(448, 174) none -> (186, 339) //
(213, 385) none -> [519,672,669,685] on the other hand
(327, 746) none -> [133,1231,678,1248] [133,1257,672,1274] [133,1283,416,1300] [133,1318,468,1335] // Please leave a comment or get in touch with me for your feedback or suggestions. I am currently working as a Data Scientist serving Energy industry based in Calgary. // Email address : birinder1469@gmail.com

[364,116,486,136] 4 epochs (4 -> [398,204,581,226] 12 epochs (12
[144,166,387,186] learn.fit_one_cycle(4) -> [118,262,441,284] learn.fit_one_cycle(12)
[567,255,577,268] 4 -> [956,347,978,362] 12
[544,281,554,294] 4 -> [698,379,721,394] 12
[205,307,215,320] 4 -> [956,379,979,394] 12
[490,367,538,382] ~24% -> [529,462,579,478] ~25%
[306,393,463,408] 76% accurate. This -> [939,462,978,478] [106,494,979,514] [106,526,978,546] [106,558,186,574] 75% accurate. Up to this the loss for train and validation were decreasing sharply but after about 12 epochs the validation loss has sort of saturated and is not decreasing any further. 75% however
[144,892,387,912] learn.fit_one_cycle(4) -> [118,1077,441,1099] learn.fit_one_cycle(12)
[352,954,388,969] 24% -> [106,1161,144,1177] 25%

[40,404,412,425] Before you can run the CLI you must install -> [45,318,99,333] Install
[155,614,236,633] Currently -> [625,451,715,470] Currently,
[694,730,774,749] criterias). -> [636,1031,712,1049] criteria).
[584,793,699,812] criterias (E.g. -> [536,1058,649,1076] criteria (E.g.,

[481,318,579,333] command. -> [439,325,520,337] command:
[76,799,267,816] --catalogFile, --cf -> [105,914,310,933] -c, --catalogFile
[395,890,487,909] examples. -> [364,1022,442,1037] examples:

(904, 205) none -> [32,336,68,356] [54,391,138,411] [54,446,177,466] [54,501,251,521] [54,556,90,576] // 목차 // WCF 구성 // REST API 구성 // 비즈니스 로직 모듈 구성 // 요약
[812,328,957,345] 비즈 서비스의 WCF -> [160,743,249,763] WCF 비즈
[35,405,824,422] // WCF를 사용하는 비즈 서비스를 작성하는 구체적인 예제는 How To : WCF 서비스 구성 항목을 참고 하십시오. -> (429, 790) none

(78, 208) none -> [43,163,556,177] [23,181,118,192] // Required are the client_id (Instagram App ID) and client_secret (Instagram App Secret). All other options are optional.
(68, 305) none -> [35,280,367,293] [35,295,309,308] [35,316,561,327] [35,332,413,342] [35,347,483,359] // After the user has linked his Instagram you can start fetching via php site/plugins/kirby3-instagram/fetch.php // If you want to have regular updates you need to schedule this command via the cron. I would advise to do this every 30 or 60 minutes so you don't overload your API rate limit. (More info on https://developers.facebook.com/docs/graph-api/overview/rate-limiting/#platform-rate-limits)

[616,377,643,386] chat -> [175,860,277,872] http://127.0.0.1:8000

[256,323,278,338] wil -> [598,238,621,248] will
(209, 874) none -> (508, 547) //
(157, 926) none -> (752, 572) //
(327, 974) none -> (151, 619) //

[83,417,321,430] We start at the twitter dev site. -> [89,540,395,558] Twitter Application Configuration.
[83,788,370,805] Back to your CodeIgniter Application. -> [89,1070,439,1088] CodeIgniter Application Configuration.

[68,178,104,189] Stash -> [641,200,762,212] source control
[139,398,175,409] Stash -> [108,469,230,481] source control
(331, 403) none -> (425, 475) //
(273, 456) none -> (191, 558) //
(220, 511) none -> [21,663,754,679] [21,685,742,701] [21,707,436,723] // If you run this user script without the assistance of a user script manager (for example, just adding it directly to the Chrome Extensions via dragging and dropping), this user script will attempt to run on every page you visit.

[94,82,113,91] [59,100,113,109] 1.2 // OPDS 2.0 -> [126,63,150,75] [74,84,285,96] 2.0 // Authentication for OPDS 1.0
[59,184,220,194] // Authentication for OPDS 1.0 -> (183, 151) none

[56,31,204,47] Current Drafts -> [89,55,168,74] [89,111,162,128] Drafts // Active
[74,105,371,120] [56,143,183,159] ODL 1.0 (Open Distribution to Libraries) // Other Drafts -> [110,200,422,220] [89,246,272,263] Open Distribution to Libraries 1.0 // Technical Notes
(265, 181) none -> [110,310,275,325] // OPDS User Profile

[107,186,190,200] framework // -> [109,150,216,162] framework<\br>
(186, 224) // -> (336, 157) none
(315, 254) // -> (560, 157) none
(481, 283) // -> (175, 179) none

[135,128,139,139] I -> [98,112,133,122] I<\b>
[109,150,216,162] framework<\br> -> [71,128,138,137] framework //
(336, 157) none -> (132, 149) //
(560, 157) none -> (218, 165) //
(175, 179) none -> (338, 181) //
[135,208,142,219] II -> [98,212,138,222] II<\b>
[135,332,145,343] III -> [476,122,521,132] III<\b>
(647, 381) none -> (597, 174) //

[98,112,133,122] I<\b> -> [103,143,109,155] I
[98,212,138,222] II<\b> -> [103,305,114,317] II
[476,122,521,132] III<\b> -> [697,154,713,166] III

■ ■ ■ ■ ■

== WORK INSTRUCTIONS ==
From the first line of the records through the line with "(327, 746) none", retype everything word for word, including both ends.

== WRITTEN ANSWER ==
(448, 174) none -> (186, 339) //
(213, 385) none -> [519,672,669,685] on the other hand
(327, 746) none -> [133,1231,678,1248] [133,1257,672,1274] [133,1283,416,1300] [133,1318,468,1335] // Please leave a comment or get in touch with me for your feedback or suggestions. I am currently working as a Data Scientist serving Energy industry based in Calgary. // Email address : birinder1469@gmail.com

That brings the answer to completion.